Tsutsumi Ikuyo, Yamamoto Masahide, Fujio Takayuki, Kosugi Nobuharu, Oshikawa Gaku, Yamamoto Koh, Kumagai Takasi, Miki Toru, Kudo Daisuke, Toyota Shigeo, Nakamura Yuichi, Kawai Nobutaka, Hagiwara Masao, Kobayashi Takeshi, Arai Ayako, Komeno Takuya, Kojima Hiroshi
Department of Hematology, NHO Mito Medical Center, 280 Sakuranosato, Ibarakimachi, Higashiibaraki-gun, Ibaraki, 311-3193, Japan.
Department of Hematology, Institute of Science Tokyo, Hospital, Tokyo, Japan.
Int J Hematol. 2025 May 20. doi: 10.1007/s12185-025-04010-3.
This single-arm phase 2 trial investigated the efficacy and safety of bortezomib-lenalidomide-dexamethasone (VRD) induction for transplant-eligible Japanese patients with newly diagnosed multiple myeloma. Treatment consisted of four cycles of VRD (bortezomib 1.3 mg/m, s.c., days 1, 4, 8, 11; lenalidomide 25 mg/body/day, days 1-14; dexamethasone 40 mg/day, p.o., days 1, 4, 8, 11), stem cell mobilization with low-dose cyclophosphamide (1 g/m, day 1) and bortezomib (1.3 mg/m, days 4, 7), and high-dose therapy with melphalan supported by autologous peripheral blood stem cell transplantation. Primary endpoints were post-induction complete response (CR) and near CR (nCR) rates. Seven of the 23 enrolled patients discontinued induction therapy, including 5 due to grade 3 or 4 non-hematologic toxicities. Moreover, 8 of the 16 patients who completed induction therapy required dose reduction. Post-induction CR and nCR rates in the intent-to-treat population were 17.4% and 8.7%, respectively. Comparison of pre- and post-induction quality of life (QoL) indicators, such as QLQ-C30 and QLQ-MY20, revealed that VRD induction does not adversely affect QoL in patients who tolerate the treatment. Collectively, these findings indicate a need to optimize the dose and schedule of VRD induction, at least in Japanese patients.

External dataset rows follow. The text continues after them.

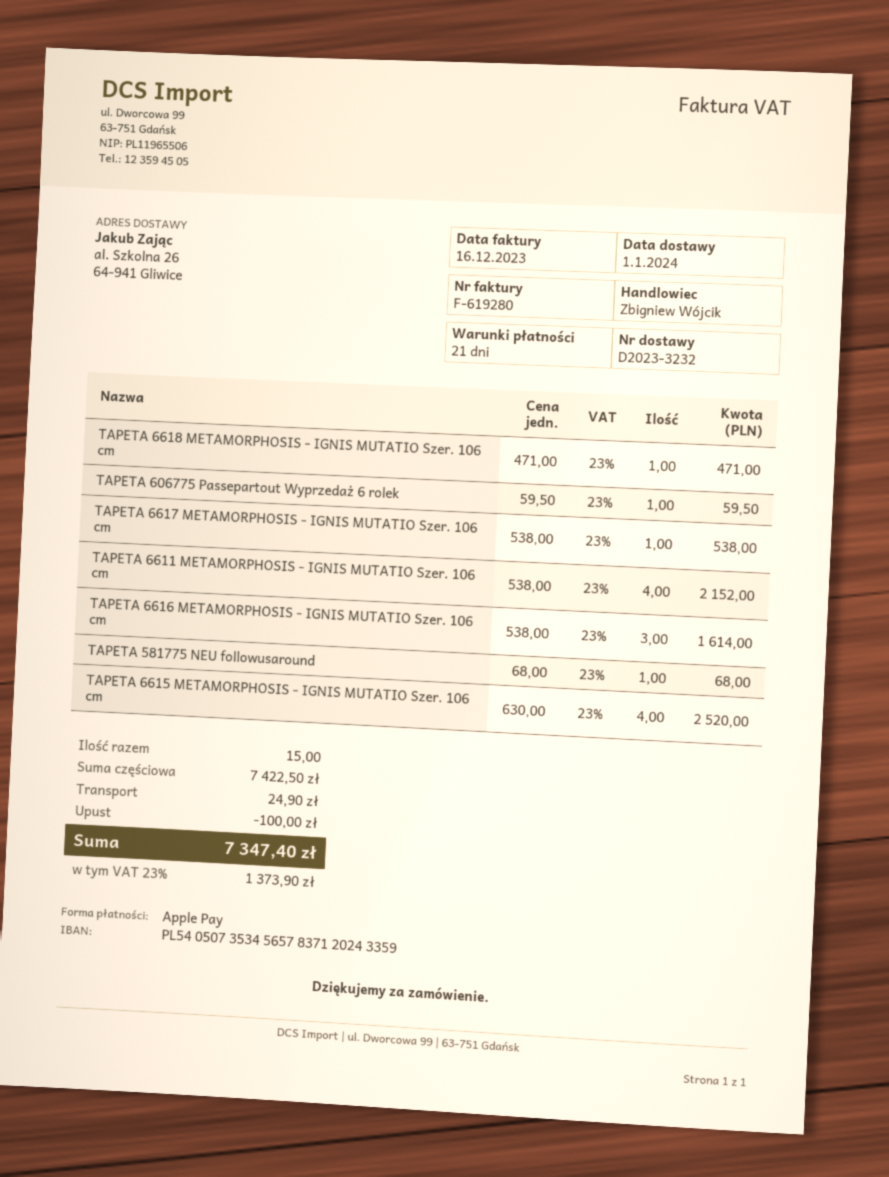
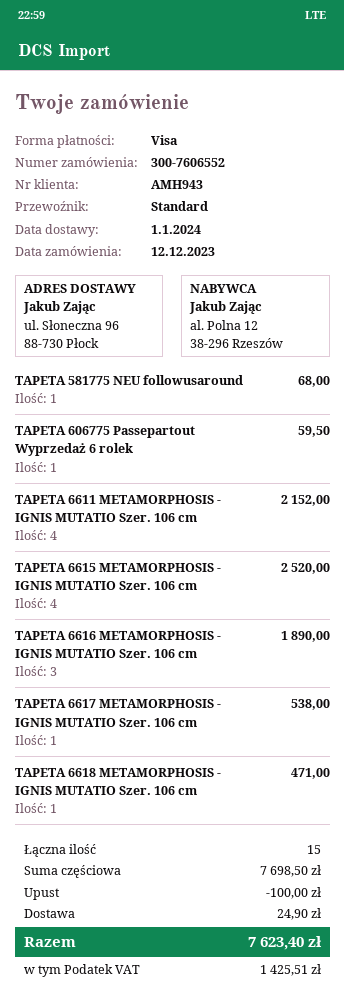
payment method: Apple Pay -> Visa
ship to: al. Szkolna 26, 64-941 Gliwice -> ul. Słoneczna 96, 88-730 Płock
TAPETA 6616 METAMORPHOSIS - IGNIS MUTATIO Szer. 106 cm: 3 for 1614.00 -> 3 for 1890.00
subtotal: 7422.50 -> 7698.50
tax: 1373.90 -> 1425.51
total: 7347.40 -> 7623.40

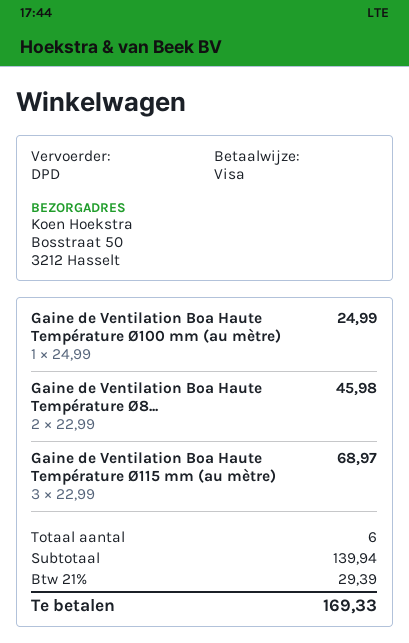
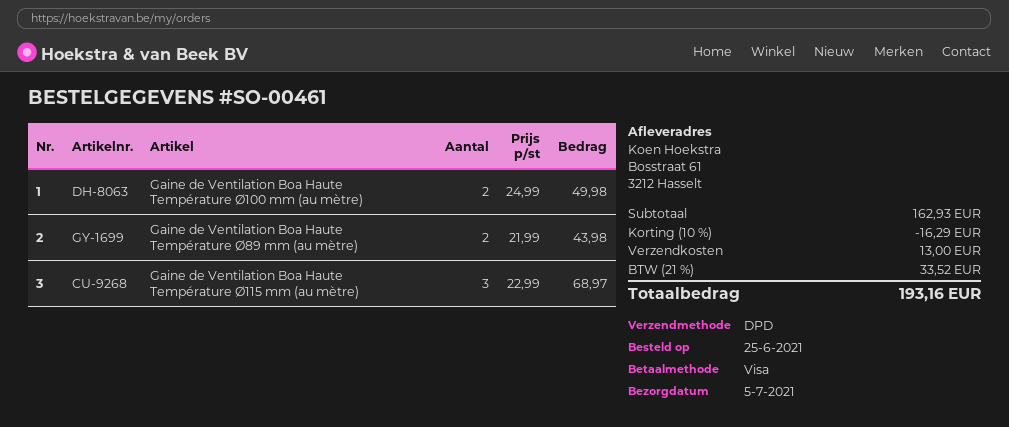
ship to: Bosstraat 50, 3212 Hasselt -> Bosstraat 61, 3212 Hasselt
Gaine de Ventilation Boa Haute Température Ø100 mm (au mètre): 1 x 24.99 = 24.99 -> 2 x 24.99 = 49.98
Gaine de Ventilation Boa Haute Température Ø8...: 2 x 22.99 = 45.98 -> 2 x 21.99 = 43.98
subtotal: 139.94 -> 162.93
discount: none -> 10% = 16.29
shipping: none -> 13.00
tax: 21% = 29.39 -> 21% = 33.52
total: 169.33 -> 193.16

这项单臂2期试验研究了硼替佐米-来那度胺-地塞米松(VRD)诱导方案对符合移植条件的日本新诊断多发性骨髓瘤患者的疗效和安全性。治疗包括四个周期的VRD方案(硼替佐米1.3mg/m²,皮下注射,第1、4、8、11天;来那度胺25mg/人/天,第1 - 14天;地塞米松40mg/天,口服,第1、4、8、11天),采用低剂量环磷酰胺(1g/m²,第1天)和硼替佐米(1.3mg/m²,第4、7天)进行干细胞动员,以及自体外周血干细胞移植支持下的美法仑大剂量治疗。主要终点是诱导治疗后的完全缓解(CR)率和接近完全缓解(nCR)率。23名入组患者中有7名停止了诱导治疗,其中5名是由于3级或4级非血液学毒性。此外,16名完成诱导治疗的患者中有8名需要降低剂量。意向性治疗人群诱导治疗后的CR率和nCR率分别为17.4%和8.7%。对诱导治疗前后生活质量(QoL)指标(如QLQ - C30和QLQ - MY20)的比较显示,VRD诱导方案对能够耐受治疗的患者的QoL没有不利影响。总体而言,这些发现表明至少在日本患者中需要优化VRD诱导方案的剂量和疗程。